(copyright Il Resto del Pallone)
Prima, Paolo Valenti. I suoi sorrisi domenicali erano l’inaugurazione della gioia del calcio, in un tempo nemmeno tanto lontano milioni di italiani il campionato, per ore e ore, si limitavano ad immaginarselo. Poi compariva lui, sereno, affabile, con il fondo degli occhi pieno della responsabilità di entrare nelle case di tutta Italia e al tempo stesso non disturbare, venire atteso e passare sottotraccia, proporre le tirate strapaesane di Strippoli o di Bubba ammantandole di lieve ironia, di understatement, di cortese avvertimento al non prendere un gioco troppo sul serio. E dall’altra parte i telespettatori, che lo aspettavano per tutta la settimana e che, quando 90° Minuto divenne appuntamento quotidiano in occasione dei mondiali in Italia, si sentirono come se d’improvviso fosse domenica ogni giorno, vedendosi salutare dal suo sorriso, dal tono di voce smorzato, dallo sguardo concentrato e divertito di chi ama veder giocare.
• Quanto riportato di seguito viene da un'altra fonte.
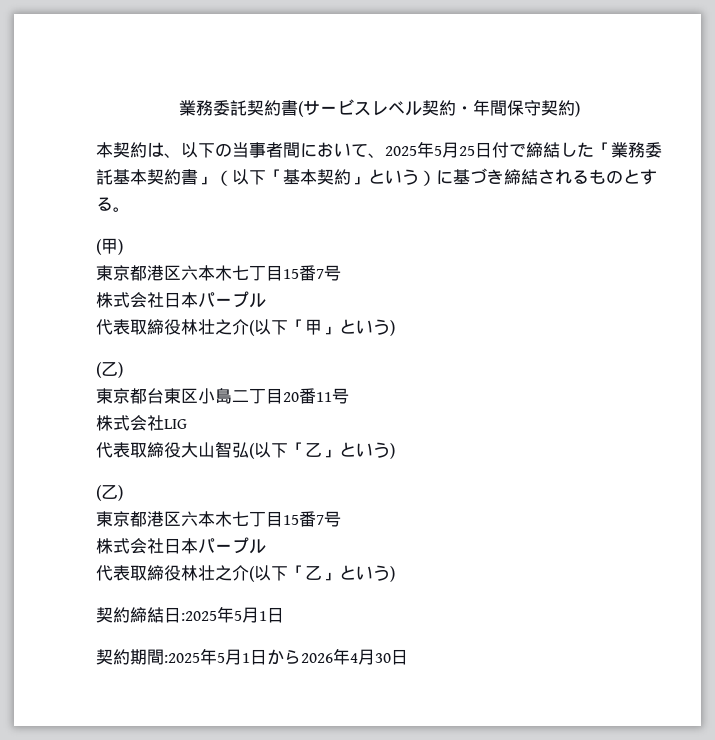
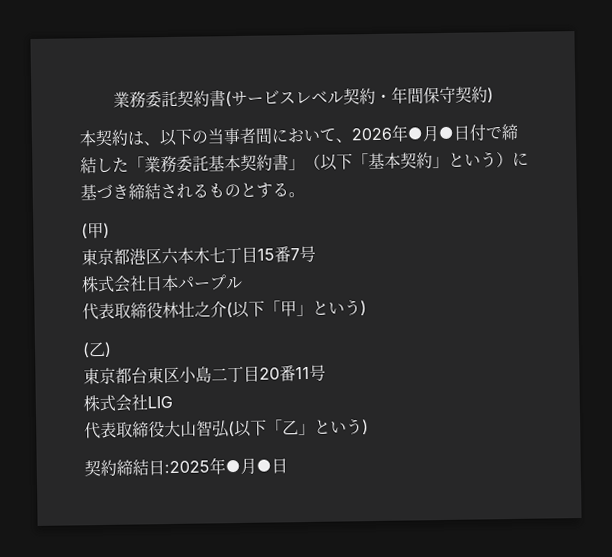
- 本契約は、以下の当事者間において、2025年5月25日付で締結した「業務委託基本契約書」（以下「基本契約」という）に基づき締結されるものとする。
+ 本契約は、以下の当事者間において、2026年●月●日付で締結した「業務委託基本契約書」（以下「基本契約」という）に基づき締結されるものとする。
  代表取締役大山智弘(以下「乙」という)
- (乙)
- 東京都港区六本木七丁目15番7号
- 株式会社日本パープル
- 代表取締役林壮之介(以下「乙」という)
- 契約締結日:2025年5月1日
- 契約期間:2025年5月1日から2026年4月30日
+ 契約締結日:2025年●月●日

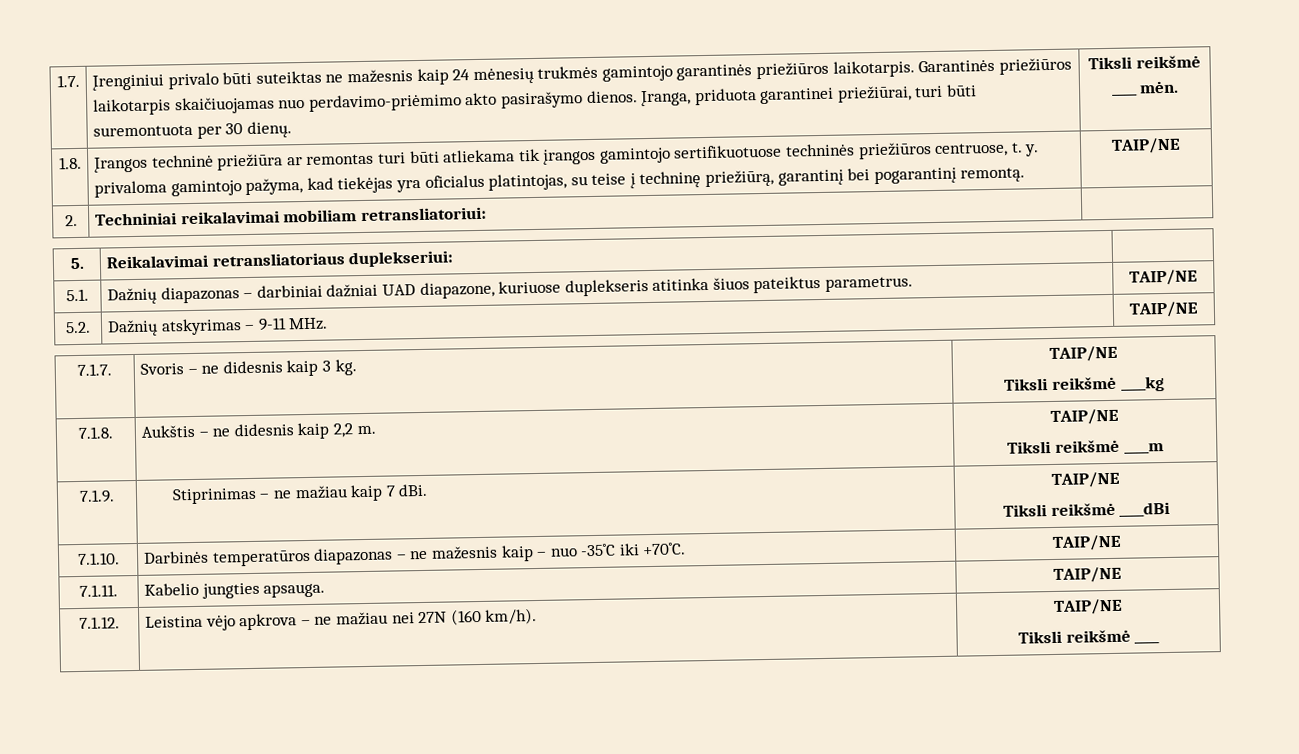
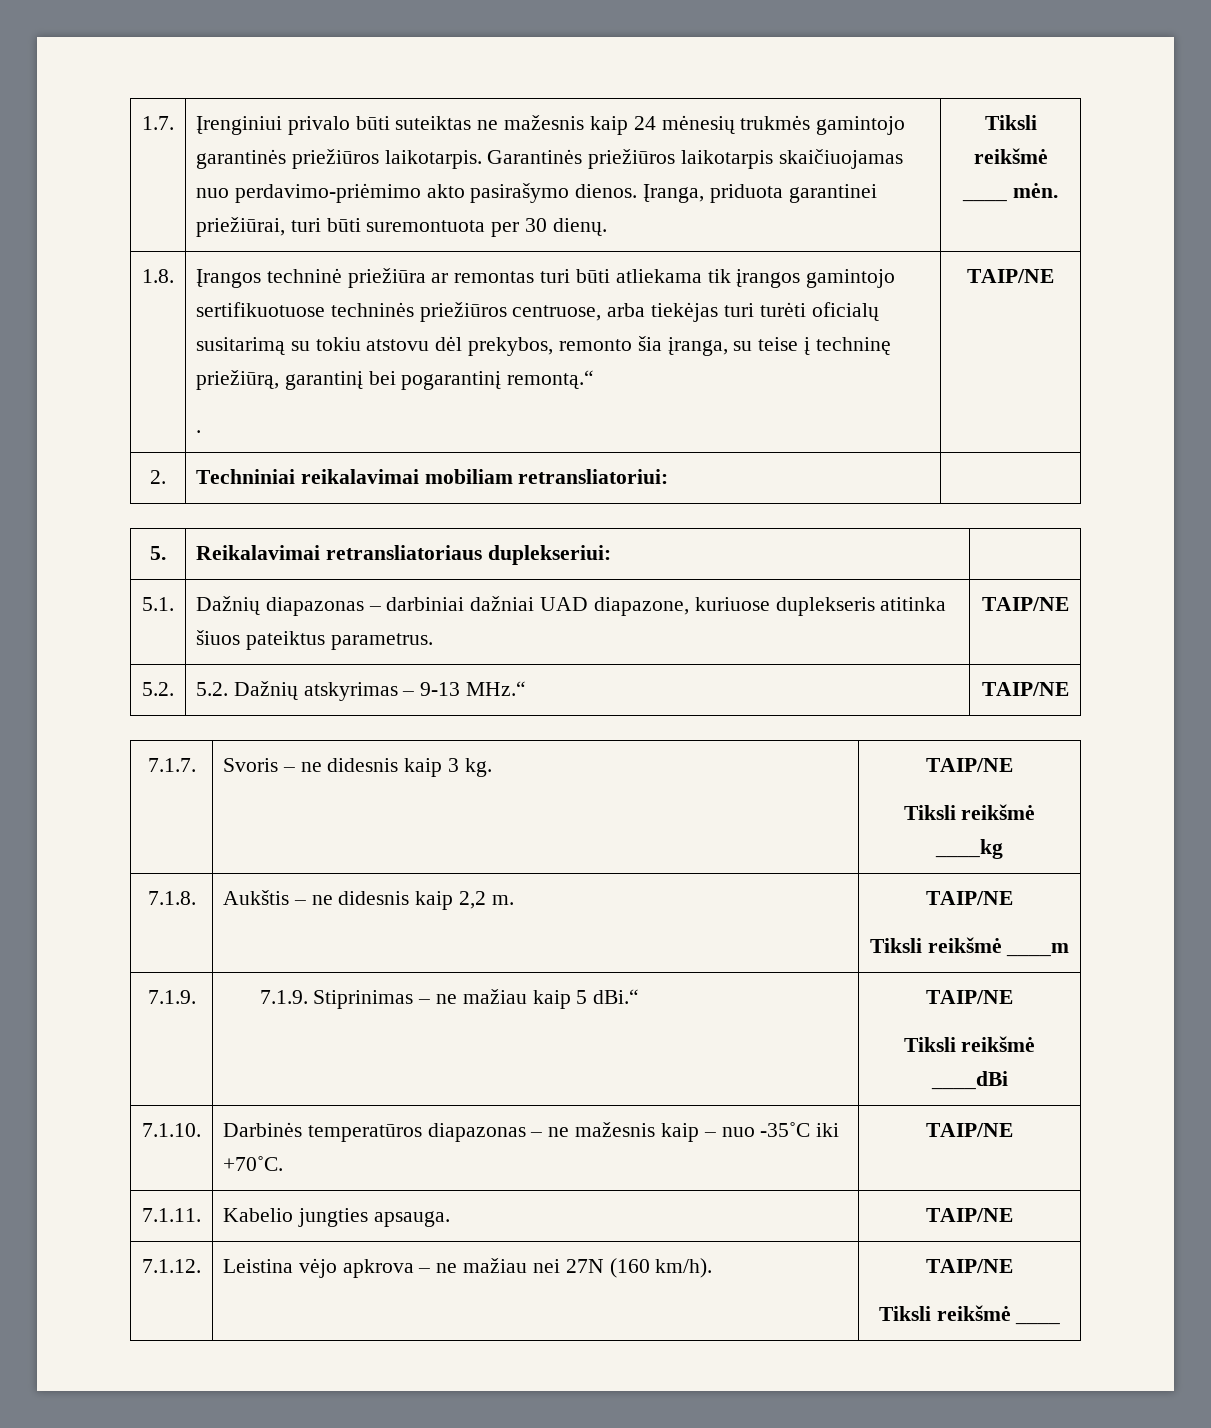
- Įrangos techninė priežiūra ar remontas turi būti atliekama tik įrangos gamintojo sertifikuotuose techninės priežiūros centruose, t. y. privaloma gamintojo pažyma, kad tiekėjas yra oficialus platintojas, su teise į techninę priežiūrą, garantinį bei pogarantinį remontą.
+ Įrangos techninė priežiūra ar remontas turi būti atliekama tik įrangos gamintojo sertifikuotuose techninės priežiūros centruose, arba tiekėjas turi turėti oficialų susitarimą su tokiu atstovu dėl prekybos, remonto šia įranga, su teise į techninę priežiūrą, garantinį bei pogarantinį remontą.“
+ .
- 5.2. | Dažnių atskyrimas – 9-11 MHz. | TAIP/NE
+ 5.2. | 5.2. Dažnių atskyrimas – 9-13 MHz.“ | TAIP/NE
- 7.1.9. | Stiprinimas – ne mažiau kaip 7 dBi. | TAIP/NE
+ 7.1.9. | 7.1.9. Stiprinimas – ne mažiau kaip 5 dBi.“ | TAIP/NE

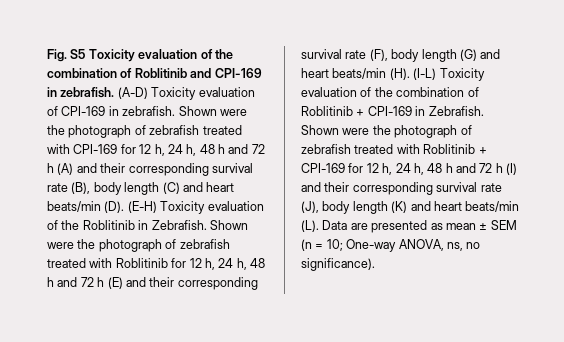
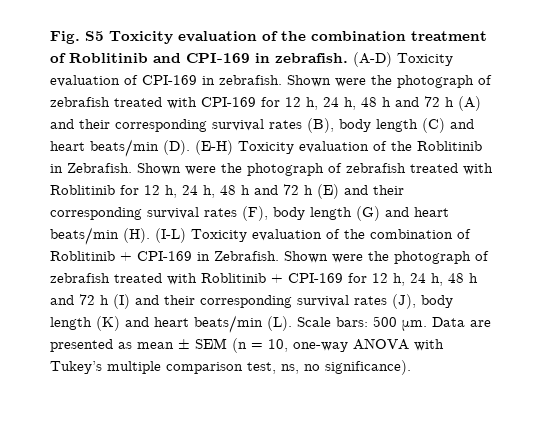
- Fig. S5 Toxicity evaluation of the combination of Roblitinib and CPI-169 in zebrafish.
+ Fig. S5 Toxicity evaluation of the combination treatment of Roblitinib and CPI-169 in zebrafish.
- Shown were the photograph of zebrafish treated with CPI-169 for 12 h, 24 h, 48 h and 72 h (A) and their corresponding survival rate (B), body length (C) and heart beats/min (D). (E-H) Toxicity evaluation of the Roblitinib in Zebrafish.
+ Shown were the photograph of zebrafish treated with CPI-169 for 12 h, 24 h, 48 h and 72 h (A) and their corresponding survival rates (B), body length (C) and heart beats/min (D). (E-H) Toxicity evaluation of the Roblitinib in Zebrafish.
- Shown were the photograph of zebrafish treated with Roblitinib for 12 h, 24 h, 48 h and 72 h (E) and their corresponding survival rate (F), body length (G) and heart beats/min (H). (I-L) Toxicity evaluation of the combination of Roblitinib + CPI-169 in Zebrafish.
+ Shown were the photograph of zebrafish treated with Roblitinib for 12 h, 24 h, 48 h and 72 h (E) and their corresponding survival rates (F), body length (G) and heart beats/min (H). (I-L) Toxicity evaluation of the combination of Roblitinib + CPI-169 in Zebrafish.
- Shown were the photograph of zebrafish treated with Roblitinib + CPI-169 for 12 h, 24 h, 48 h and 72 h (I) and their corresponding survival rate (J), body length (K) and heart beats/min (L). Data are presented as mean ± SEM (n = 10; One-way ANOVA, ns, no significance).
+ Shown were the photograph of zebrafish treated with Roblitinib + CPI-169 for 12 h, 24 h, 48 h and 72 h (I) and their corresponding survival rates (J), body length (K) and heart beats/min (L). Scale bars: 500 μm. Data are presented as mean ± SEM (n = 10, one-way ANOVA with Tukey’s multiple comparison test, ns, no significance).

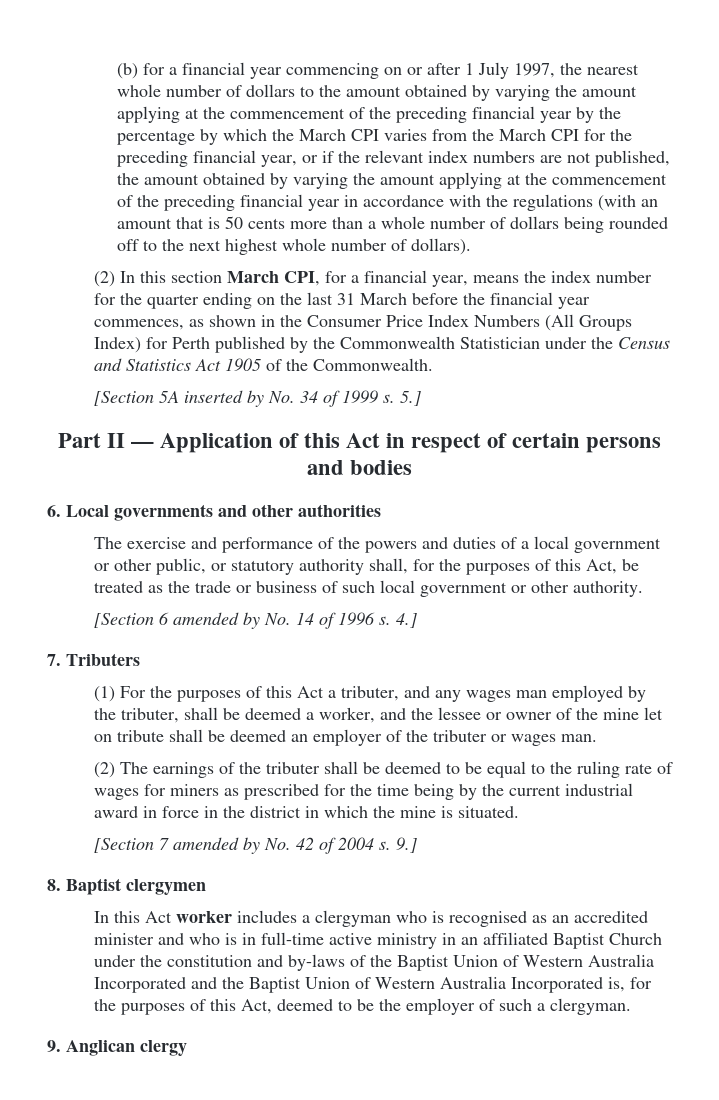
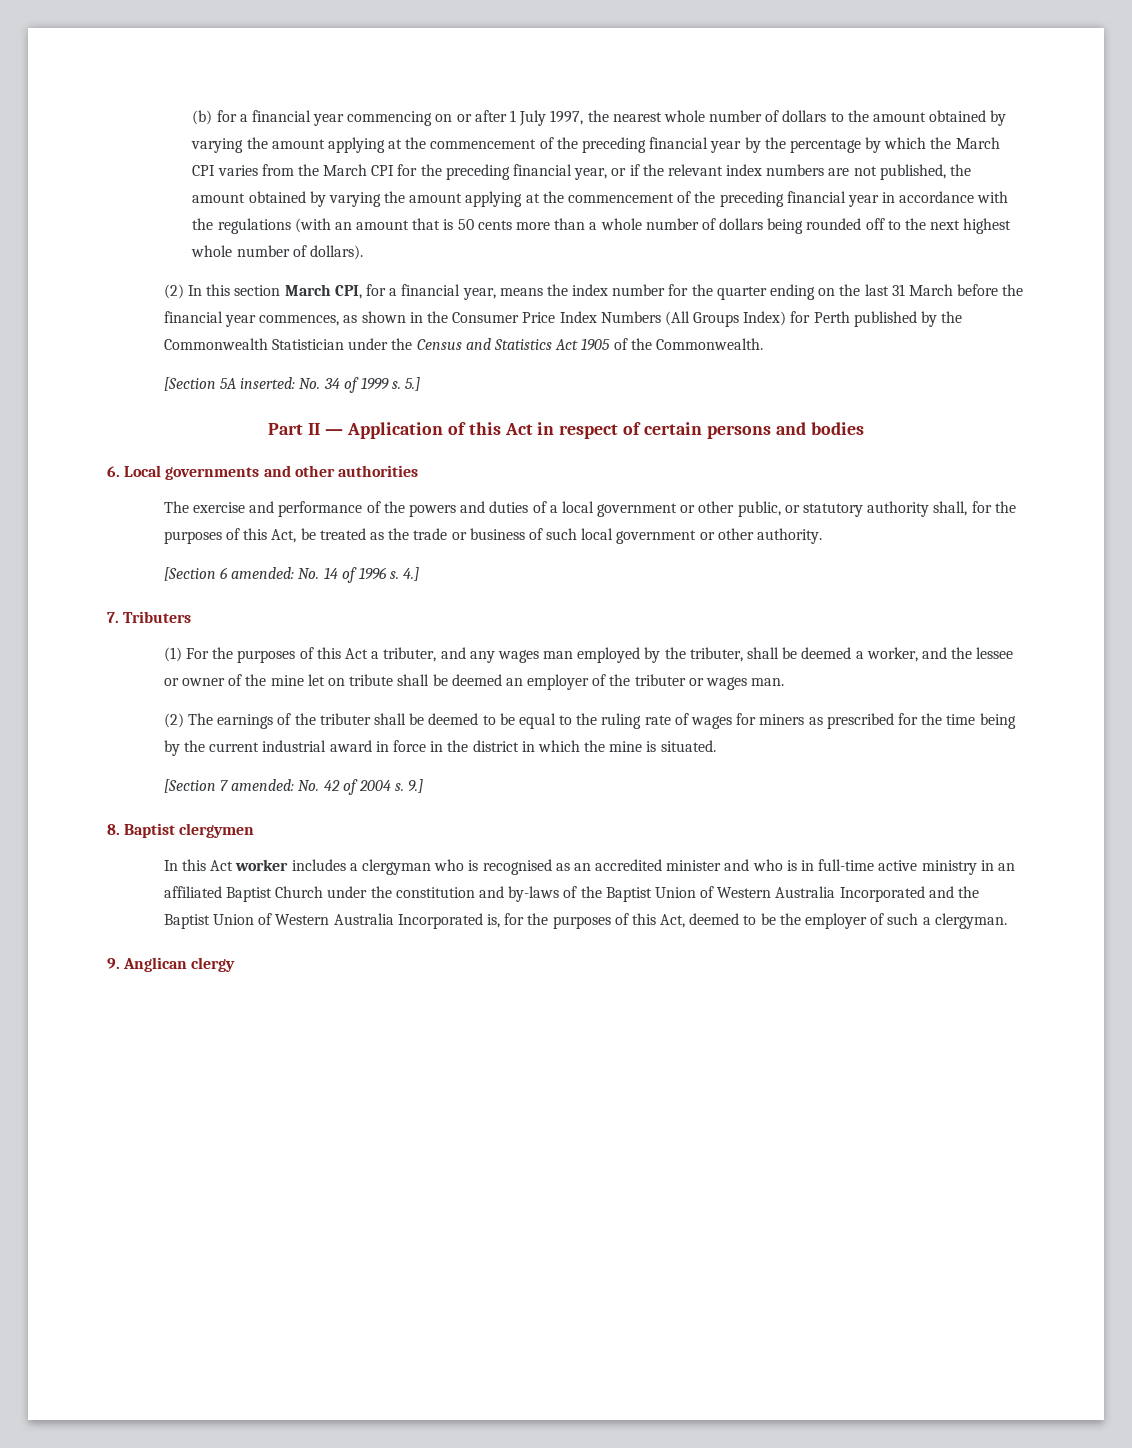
- [Section 5A inserted by No. 34 of 1999 s.
+ [Section 5A inserted: No. 34 of 1999 s.
- [Section 6 amended by No. 14 of 1996 s.
+ [Section 6 amended: No. 14 of 1996 s.
- [Section 7 amended by No. 42 of 2004 s.
+ [Section 7 amended: No. 42 of 2004 s.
Poi, Gianni Brera. Quando morì, la televisione di corta memoria ricordava quasi soltanto la sua polemica con Sacchi, in cui sosteneva che il gioco del calcio consistesse nel trattare la palla e non nel far scattare all’improvviso quattro difensori in linea. Dimenticò, certa televisione di corta memoria, che per Brera l’esercizio dialettico contava più del suo contenuto, alle volte, e che la polemica era parte integrante del gioco, del confronto, fondamento irrinunciabile del calcio.
Poi, Vladimiro Caminiti. Il velenoso corsivista che con il suo ampio e ipnotico periodare prendeva l’ignaro lettore che cercava un commento sportivo e lo trascinava per le lande diverse della politica, dell’arte, della letteratura, senza che nessuno osasse interromperlo, distogliere gli occhi, chiudere il giornale; perché sapeva che alla fine si sarebbe ritrovato di nuovo a leggere di calcio, considerandolo non più l’unico argomento possibile ma la parte di un tutto armonico, di un intero mondo vagliato da uno sguardo caustico.
Poi, Sandro Ciotti. La voce perduta che tutti i bambini tentavano di imitare gorgogliando, raccontandosi le proprie partite. Il mito del viveur che scriveva canzoni, giocava a carte tutta la notte e fumava quaranta sigarette al dì. Il fine dicitore che stigmatizzava un arbitraggio definendo testimoni gli spettatori e che aveva la faretra piena di perifrasi sarcastiche; ogni parola al proprio posto, mai un congiuntivo sbagliato nella foga, l’impressione che stesse leggendo un testo già scritto al quale i calciatori si limitavano ad adeguarsi.
Poi, Enrico Ameri. Il basso continuo, il sottofondo inafferrabile delle domeniche trascorse a girare la manopola della radiolina sperando di riuscire ad ascoltare, miracolo dei miracoli, un tempo intero tutto di fila. Finché non arrivava il momento in cui, al colmo della disperazione, orientati quasi a spegnere il marchingegno e a non pensarci più, dal fruscio delle onde elettromagnetiche si sentiva giungere il suo racconto, riconoscibile fra mille, ci si ingolosiva, si girava impercettibilmente la manopola per sentirlo meglio e non lo si sentiva più.
Poi, Nando Martellini. Che quando venne scritturato in vecchiaia per commentare alcune partite di Coppa dei Campioni ce le fece apparire più importanti per il solo fatto che fosse la sua voce a farcele arrivare in casa, eco di un passato perduto nella mitologia e del triplice compostissimo grido che ci battezzò campioni del mondo.
Ora, Giorgio Tosatti. L’ultima testimonianza che esistono due motivi per seguire il calcio. Il primo è puramente estetico, immediato, e consiste nel vedere la giocata spettacolare, l’azione travolgente, la rete impossibile. L’altro è mediato, intellettivo, e consiste nell’attendere con trepidazione il commento in seconda serata o il quotidiano del giorno dopo; sapere che una vittoria non sarà mai piena se non ci sarà qualcuno a raccontarla, o che una sconfitta ci sembrerà sempre irragionevole finché qualcuno non ce la spiegherà. Perché la palla che rotola è un’emozione unica nel cuore di ognuno; ma nella memoria collettiva, si sa, se non ci fosse stato Omero alla guerra di Troia non avremmo dato tutta questa importanza.